Stored data
***

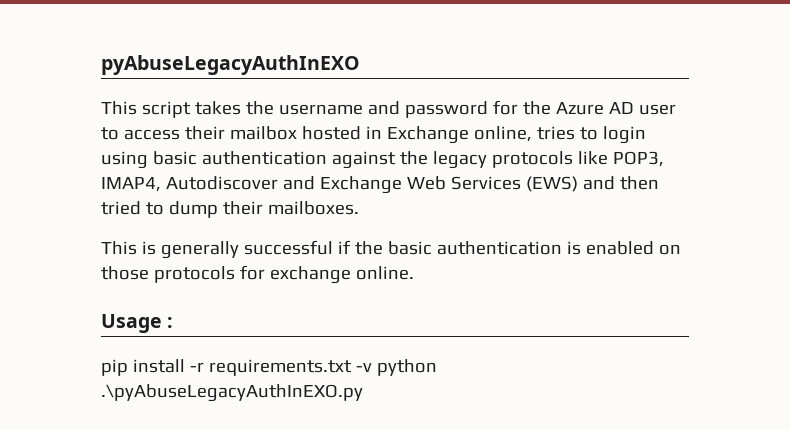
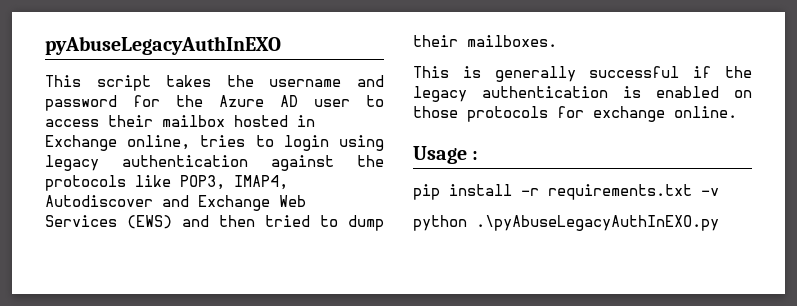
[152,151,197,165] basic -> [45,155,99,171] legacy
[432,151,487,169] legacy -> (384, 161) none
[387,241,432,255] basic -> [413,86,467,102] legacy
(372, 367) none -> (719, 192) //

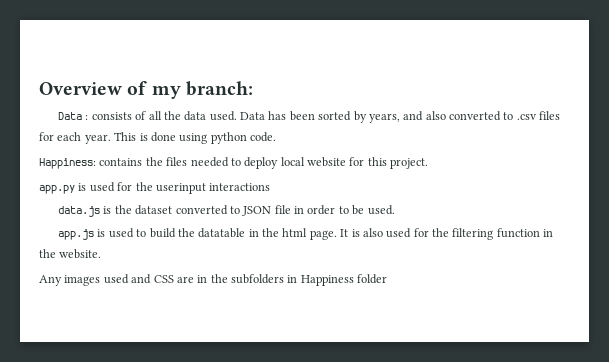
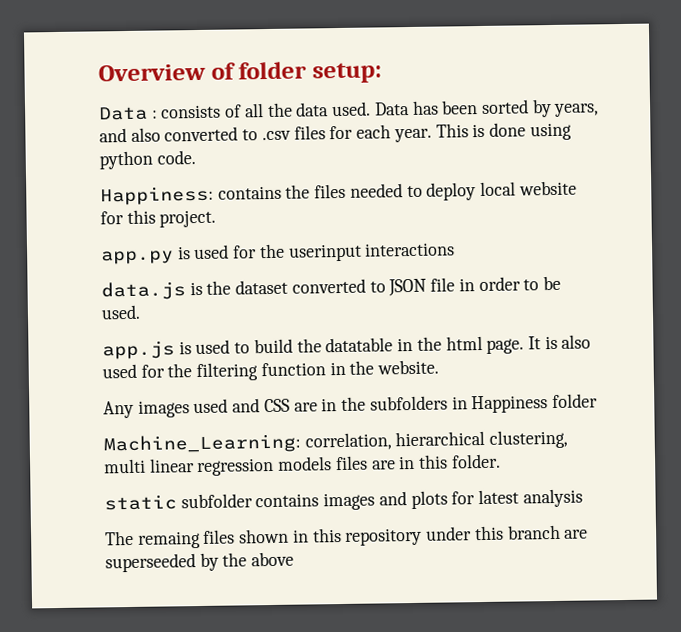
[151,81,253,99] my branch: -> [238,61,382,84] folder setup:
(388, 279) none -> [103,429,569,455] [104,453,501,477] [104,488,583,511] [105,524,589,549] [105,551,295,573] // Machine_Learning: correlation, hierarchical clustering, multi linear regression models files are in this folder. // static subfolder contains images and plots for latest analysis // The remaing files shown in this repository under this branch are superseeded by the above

***

The expected output is an exact copy of the lines from the one with "[432,151,487,169] legacy -> (384, 161) none" to the final line of the entries above, pictures excepted; please include both ends.

Output for this task -
[432,151,487,169] legacy -> (384, 161) none
[387,241,432,255] basic -> [413,86,467,102] legacy
(372, 367) none -> (719, 192) //

[151,81,253,99] my branch: -> [238,61,382,84] folder setup:
(388, 279) none -> [103,429,569,455] [104,453,501,477] [104,488,583,511] [105,524,589,549] [105,551,295,573] // Machine_Learning: correlation, hierarchical clustering, multi linear regression models files are in this folder. // static subfolder contains images and plots for latest analysis // The remaing files shown in this repository under this branch are superseeded by the above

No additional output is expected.